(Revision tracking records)
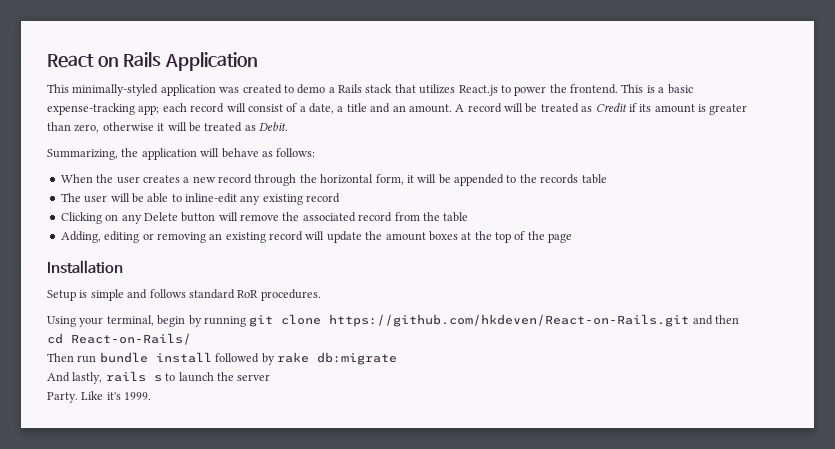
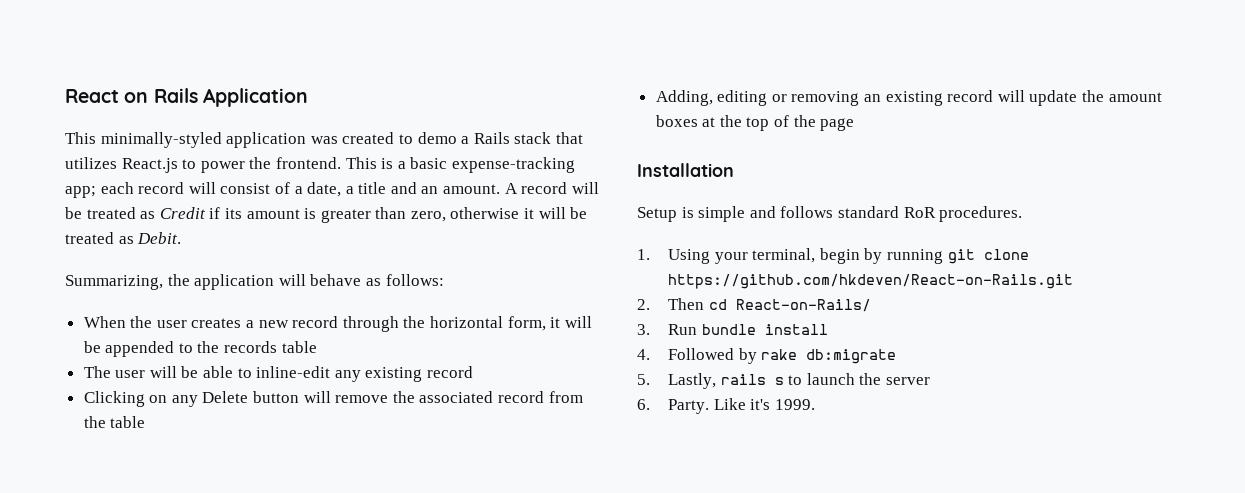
(321, 295) none -> [637,249,650,260] 1.
[692,315,739,325] and then -> [637,298,705,310] // 2. Then
[47,353,97,363] Then run -> [637,324,698,335] 3. Run
[215,353,260,363] followed -> [637,348,735,360] // 4. Followed
[47,372,103,384] And lastly, -> [637,373,717,389] 5. Lastly,
(271, 377) none -> [637,399,650,410] 6.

## What to produce
The response must contain exactly the lines from the one with "[47,372,103,384] And lastly, ->" to the end of the entries above, both included, and nothing more.

## Answer to the problem
[47,372,103,384] And lastly, -> [637,373,717,389] 5. Lastly,
(271, 377) none -> [637,399,650,410] 6.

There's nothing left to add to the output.